The timing matters. By 2030, the world is projected to generate 82 million tons of electronic waste annually, according to the Global E-waste Monitor. Most of that waste is currently non-recyclable. The circuit boards themselves—the structural foundation of every device—are particularly difficult to recover and reuse. They end up in dumps or are shipped to developing countries where they are burned or chemically processed under conditions that poison workers and communities. A biodegradable alternative that performs adequately for a significant portion of the electronics market could reshape the economics of e-waste.

But the technology is not yet ready for mass production. The boards must be tested and certified according to international standards like IPC-A-600 and DIN EN 60249-1, the benchmarks that manufacturers and customers rely on. The material's tendency to absorb water needs to be reduced or controlled. These are engineering problems with engineering solutions, but they require time and investment. The researchers are confident the obstacles are surmountable. What they have demonstrated is that high-quality electronic components can be manufactured without creating long-term environmental burden—that a circular electronics industry is not a theoretical possibility but a practical one. The question now is whether the industry will pursue it.
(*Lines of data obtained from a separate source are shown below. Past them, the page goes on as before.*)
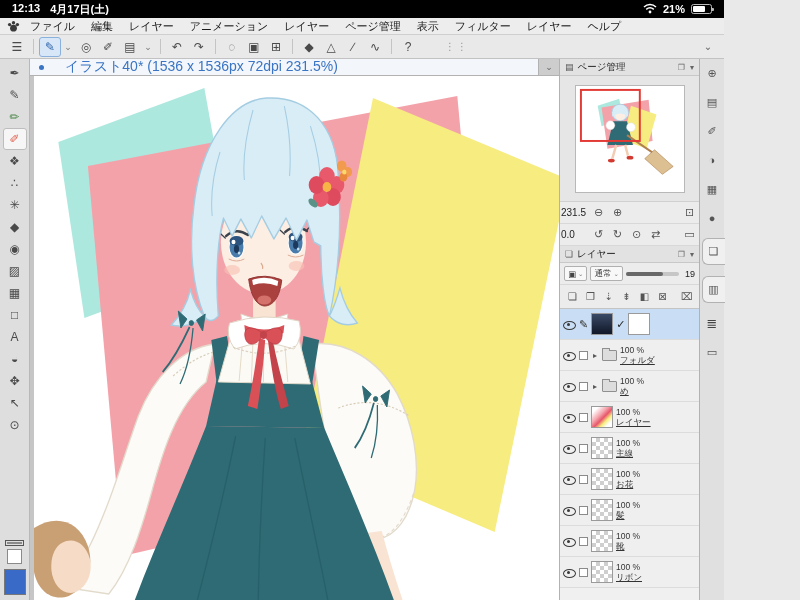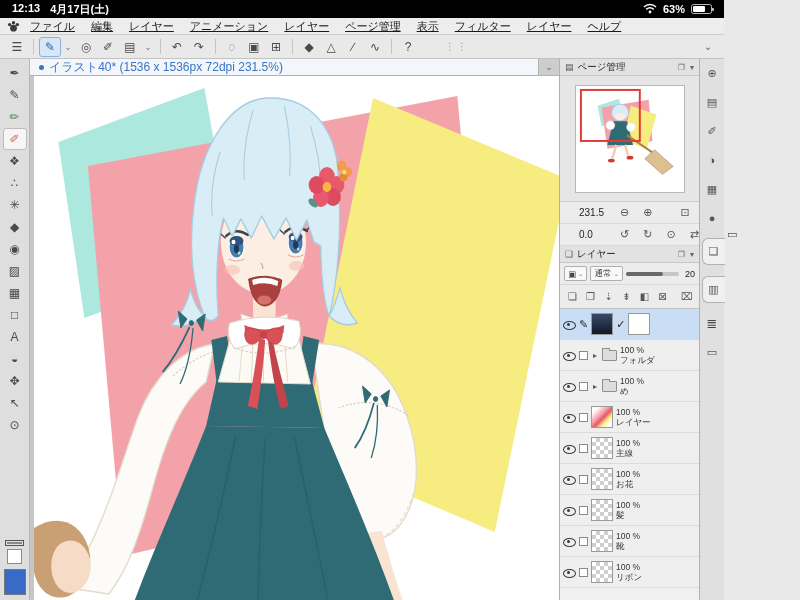--- a/index.html
+++ b/index.html
@@ -119,7 +119,7 @@
             <path d="M3.2,6.4 C5.5,4.5 8.5,4.5 10.8,6.4" stroke="#fff" stroke-width="1.5" fill="none"></path>
             <circle cx="7" cy="9" r="1.4" fill="#fff"></circle>
           </svg></span>
-      <span>63%</span>
+      <span>21%</span>
       <span class="battery">
           <span class="battery-fill"></span>
         </span>

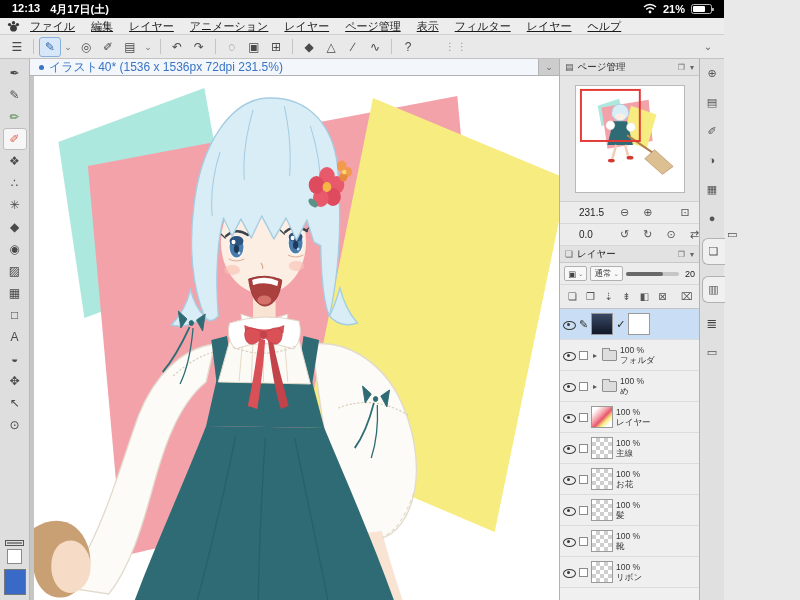--- a/index.html
+++ b/index.html
@@ -18,7 +18,7 @@
 
   
   .menu-bar{height:17px;background:#ededed;border-bottom:1px solid #cfcfcf;display:flex;align-items:center;padding-left:7px;font-size:11px;color:#1a1a1a;flex:none;}
-  .menu-item{padding:0 8px;text-decoration:underline;}
+  .menu-item{padding:0 8px;}
   .app-logo{display:flex;align-items:center;margin-right:2px;}
 
   

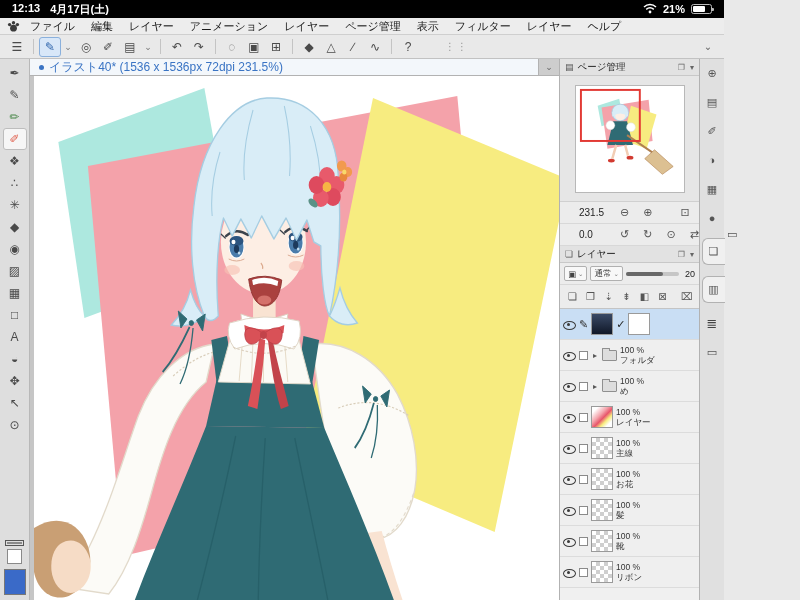--- a/index.html
+++ b/index.html
@@ -47,7 +47,7 @@
   
   .center{flex:1;display:flex;flex-direction:column;min-width:0;}
   .tab-bar{height:17px;background:#cdcdcd;border-bottom:1px solid #b2b2b2;display:flex;align-items:stretch;flex:none;}
-  .doc-tab{flex:1;background:#f3f7fb;display:flex;align-items:center;gap:5px;padding:0 9px;border-right:1px solid #b2b2b2;font-size:12px;color:#3a74c4;white-space:nowrap;overflow:hidden;}
+  .doc-tab{flex:1;background:#f3f7fb;display:flex;align-items:center;gap:21px;padding:0 9px;border-right:1px solid #b2b2b2;font-size:14px;color:#3a74c4;white-space:nowrap;overflow:hidden;}
   .unsaved-dot{width:5px;height:5px;border-radius:50%;background:#3a74c4;flex:none;}
   .tab-end{width:20px;color:#666;font-size:9px;display:flex;align-items:center;justify-content:center;}
   .canvas{flex:1;background:#c6c6c6;padding-left:4px;min-height:0;}

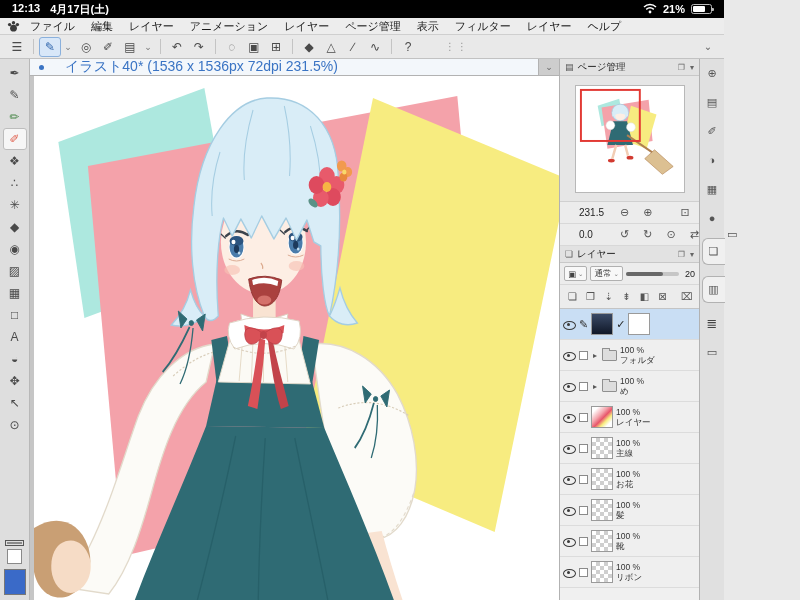--- a/index.html
+++ b/index.html
@@ -64,7 +64,7 @@
   .nav-thumb-wrap{height:126px;background:#e6e6e6;display:flex;align-items:center;justify-content:center;border-bottom:1px solid #d0d0d0;flex:none;}
   .nav-thumb{width:110px;height:108px;background:#fff;border:1px solid #b8b8b8;}
   .nav-thumb svg{display:block;width:100%;height:100%;}
-  .nav-row{height:22px;display:flex;align-items:center;gap:14px;padding:0 19px;border-bottom:1px solid #d8d8d8;flex:none;}
+  .nav-row{height:22px;display:flex;align-items:center;gap:2px;padding:0 1px;border-bottom:1px solid #d8d8d8;flex:none;}
   .nav-value{font-size:10px;color:#222;min-width:27px;}
   .nav-btn{width:17px;height:16px;font-size:11px;color:#555;display:flex;align-items:center;justify-content:center;}
   .nav-spacer{flex:1;}

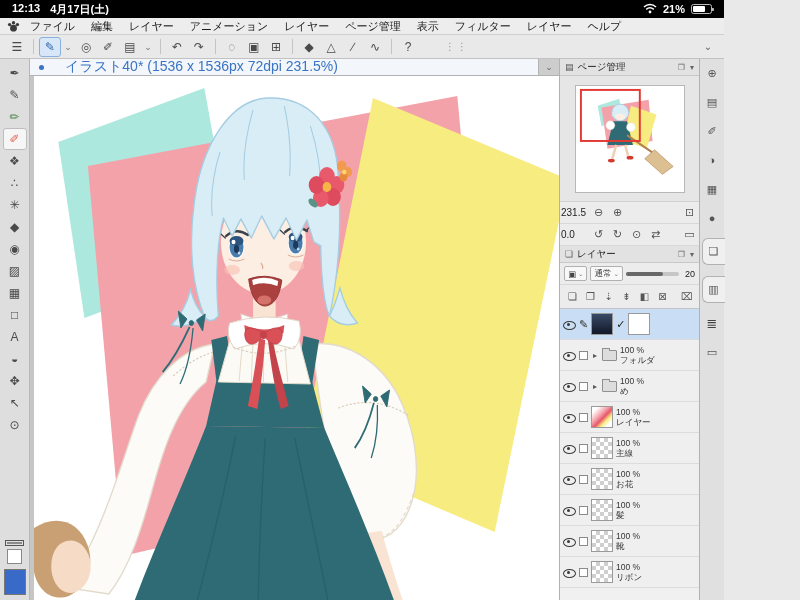--- a/index.html
+++ b/index.html
@@ -386,7 +386,7 @@
         <span class="opacity-slider">
             <span class="opacity-fill"></span>
           </span>
-        <span class="opacity-value">20</span>
+        <span class="opacity-value">19</span>
       </div>
       <div class="layer-actions">
         <button class="la-btn">❏</button>

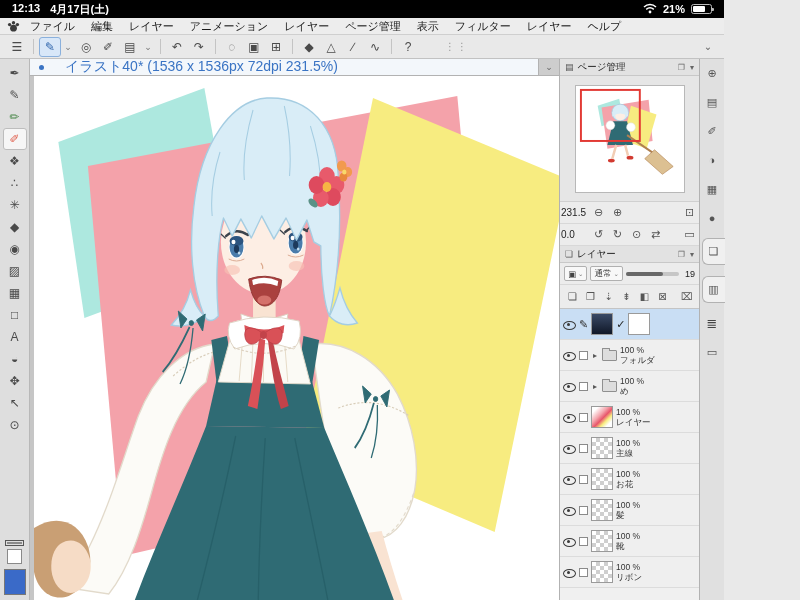--- a/index.html
+++ b/index.html
@@ -95,7 +95,7 @@
   .check-mark{font-size:11px;color:#222;flex:none;}
   .layer-meta{display:flex;flex-direction:column;line-height:1.2;overflow:hidden;}
   .layer-opacity{font-size:8.5px;color:#333;white-space:nowrap;}
-  .layer-name{font-size:8.5px;color:#333;white-space:nowrap;}
+  .layer-name{font-size:8.5px;color:#333;white-space:nowrap;text-decoration:underline;}
 
   
   .right-strip{width:25px;background:#e0e0e0;border-left:1px solid #b2b2b2;display:flex;flex-direction:column;align-items:center;padding-top:5px;gap:11px;flex:none;}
Although electrical properties are still below standard PCBs, fungal mycelium is sufficient for prototype or low-frequency applications like environmental sensors and toys.
— Nina Oehlsen, doctoral student, TU Bergakademie Freiberg
We have created a high-quality, functional material from industrial waste without additional fossil raw materials, with up to 56% lower CO2 footprint.
— Linus Stegbauer, junior professor for biogenic technical materials, TU Bergakademie Freiberg
The Hearth Conversation Another angle on the story
Inventor

Why does it matter that these boards are made from fungal waste rather than, say, some other biological material?

Model

Because mycelium is already abundant as an industrial byproduct. You're not competing with food production or creating new agricultural demand. You're taking something that would otherwise be discarded and giving it function.

Inventor

The electrical properties are still weaker than conventional boards. How do you know where the ceiling is?

Model

You don't, not yet. But the researchers found that for low-frequency applications—sensors, toys, simple devices—the performance is sufficient. That's actually a large market. The question is whether optimization can push the material further without losing the biodegradability advantage.

Inventor

What happens to the transistors when the board decomposes?

Model

They can be recovered before the board dissolves. The mycelium is the substrate; the components are separate. So you get both material recovery and component reuse. It's genuinely circular, not just marketing language.

Inventor

The 56 percent lower carbon footprint—is that real or accounting magic?

Model

It's measured across the full lifecycle, which is the honest way to do it. No fossil fuels in production, no energy-intensive recycling at the end. The math is straightforward. But it only matters if the boards actually get manufactured and used at scale.

Inventor

What's the biggest barrier to that happening?

Model

Certification and standardization. Manufacturers won't touch it until it passes the same tests as conventional boards. That's not a flaw in the system; it's how you ensure quality. But it means the researchers have to prove the material can meet those standards, and that takes time and money.